INSTRUCTIONS FOR THE TASK> Look through the listing below, and wherever a line has the string "size", copy it.

┌──

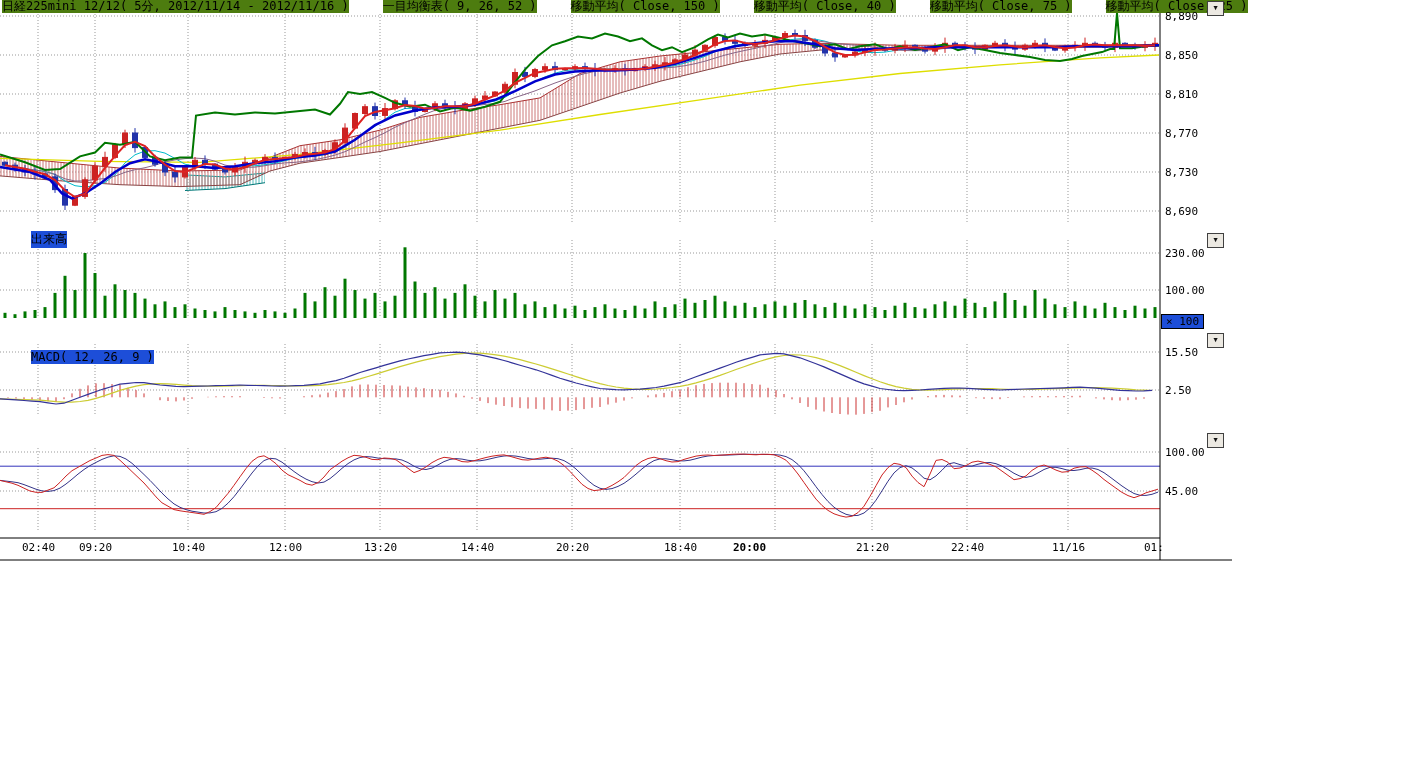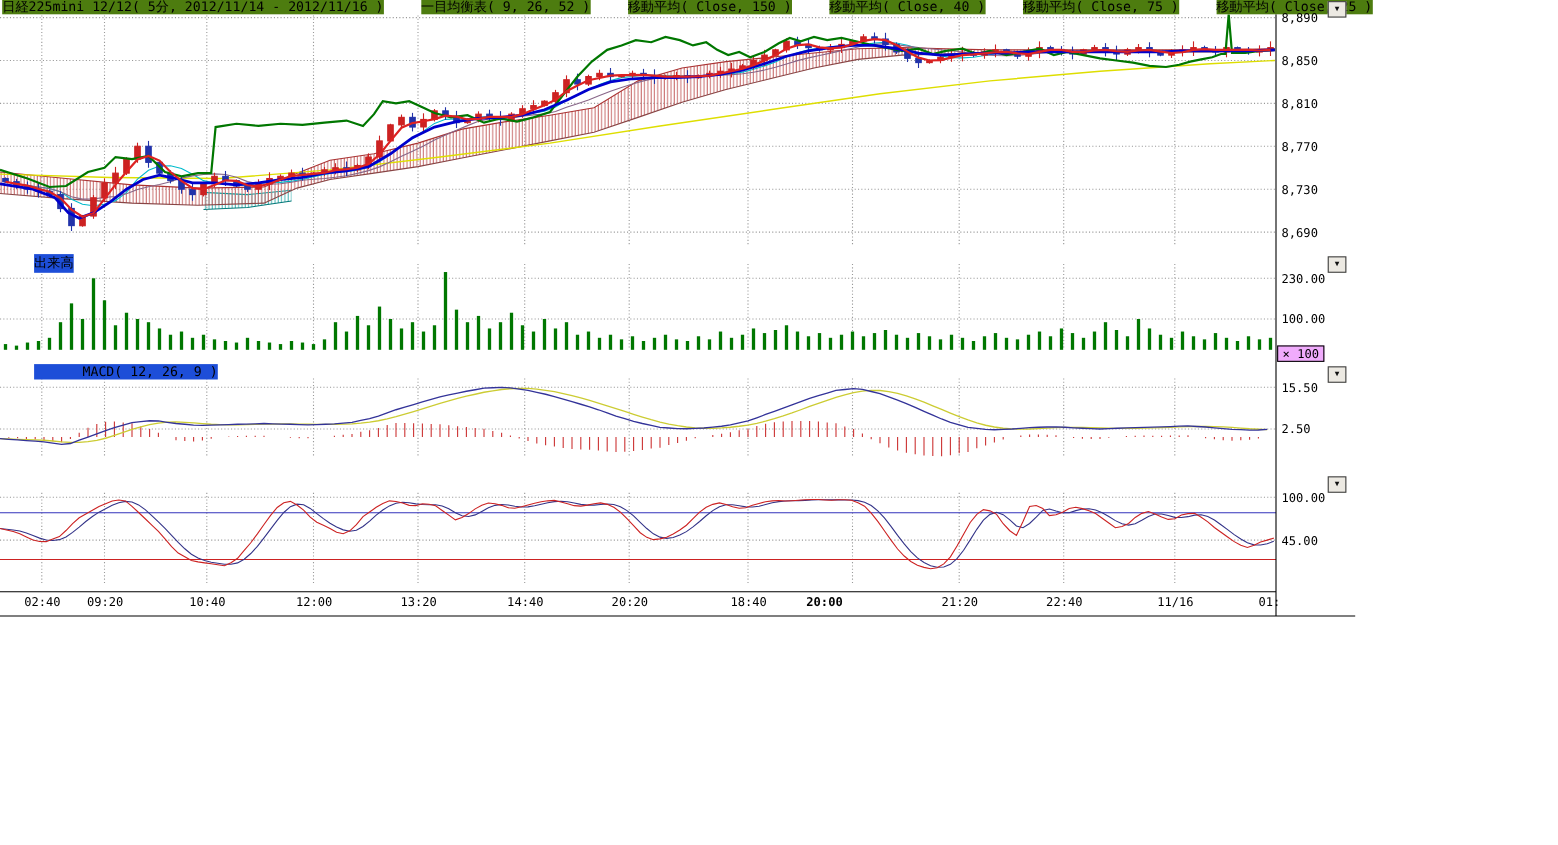--- a/index.html
+++ b/index.html
@@ -6,21 +6,21 @@
   .screen{position:relative;width:1416px;height:768px;background:#ffffff;overflow:hidden;
           font-family:"DejaVu Sans Mono", monospace;color:#000;}
   #chart-svg{position:absolute;left:0;top:0;}
   .legend{position:absolute;left:2px;white-space:nowrap;font-size:12px;line-height:13px;background:#ffffff;z-index:5;}
   .legend span{margin-right:34px;background:#4d7c0f;}
   .legend.l2 span{margin-right:26px;}
   .panel-title{position:absolute;left:2px;font-size:12px;background:#1d4ed8;z-index:5;white-space:nowrap;margin-left:29px;}
   .axis-label{position:absolute;left:1165px;font-size:11px;z-index:5;white-space:nowrap;}
   .time-label{position:absolute;top:541px;font-size:11px;z-index:5;white-space:nowrap;}
   .mult-box{position:absolute;left:1161px;top:314px;height:13px;line-height:13px;border:1px solid #000;
-            background:#f0abfc;font-size:11px;padding:0 4px;z-index:6;}
+            background:#1d4ed8;font-size:11px;padding:0 4px;z-index:6;}
   .arrow-btn{position:absolute;left:1207px;width:15px;height:13px;background:#ece9e2;border:1px solid #404040;
              font-size:7px;line-height:13px;text-align:center;color:#111;z-index:6;cursor:pointer;}
 </style>
 </head>
 <body>
 
 <div class="screen">
 
   <svg id="chart-svg" width="1416" height="564">
       <defs>
@@ -614,21 +614,21 @@
         <line x1="0" y1="538" x2="1160" y2="538" stroke="#000000" stroke-width="1"></line>
         <line x1="0" y1="560" x2="1232" y2="560" stroke="#000000" stroke-width="1"></line>
       </g>
     </svg>
 
   <div class="legend" style="top:0px;">
     <span>日経225mini 12/12( 5分, 2012/11/14 - 2012/11/16 )</span><span>一目均衡表( 9, 26, 52 )</span><span>移動平均( Close, 150 )</span><span>移動平均( Close, 40 )</span><span>移動平均( Close, 75 )</span><span>移動平均( Close, 25 )</span>
   </div>
 
   <div class="panel-title" style="top:231px;">出来高</div>
-  <div class="panel-title" style="top:331px;padding-left:44px;">MACD( 12, 26, 9 )</div>
+  <div class="panel-title" style="top:350px;">MACD( 12, 26, 9 )</div>
 
   <div class="axis-label" style="top:10px;">8,890</div>
   <div class="axis-label" style="top:49px;">8,850</div>
   <div class="axis-label" style="top:88px;">8,810</div>
   <div class="axis-label" style="top:127px;">8,770</div>
   <div class="axis-label" style="top:166px;">8,730</div>
   <div class="axis-label" style="top:205px;">8,690</div>
 
   <div class="axis-label" style="top:247px;">230.00</div>
   <div class="axis-label" style="top:284px;">100.00</div>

└──

WRITTEN SOLUTION>
   .legend{position:absolute;left:2px;white-space:nowrap;font-size:12px;line-height:13px;background:#ffffff;z-index:5;}
   .panel-title{position:absolute;left:2px;font-size:12px;background:#1d4ed8;z-index:5;white-space:nowrap;margin-left:29px;}
   .axis-label{position:absolute;left:1165px;font-size:11px;z-index:5;white-space:nowrap;}
   .time-label{position:absolute;top:541px;font-size:11px;z-index:5;white-space:nowrap;}
-            background:#f0abfc;font-size:11px;padding:0 4px;z-index:6;}
+            background:#1d4ed8;font-size:11px;padding:0 4px;z-index:6;}
              font-size:7px;line-height:13px;text-align:center;color:#111;z-index:6;cursor:pointer;}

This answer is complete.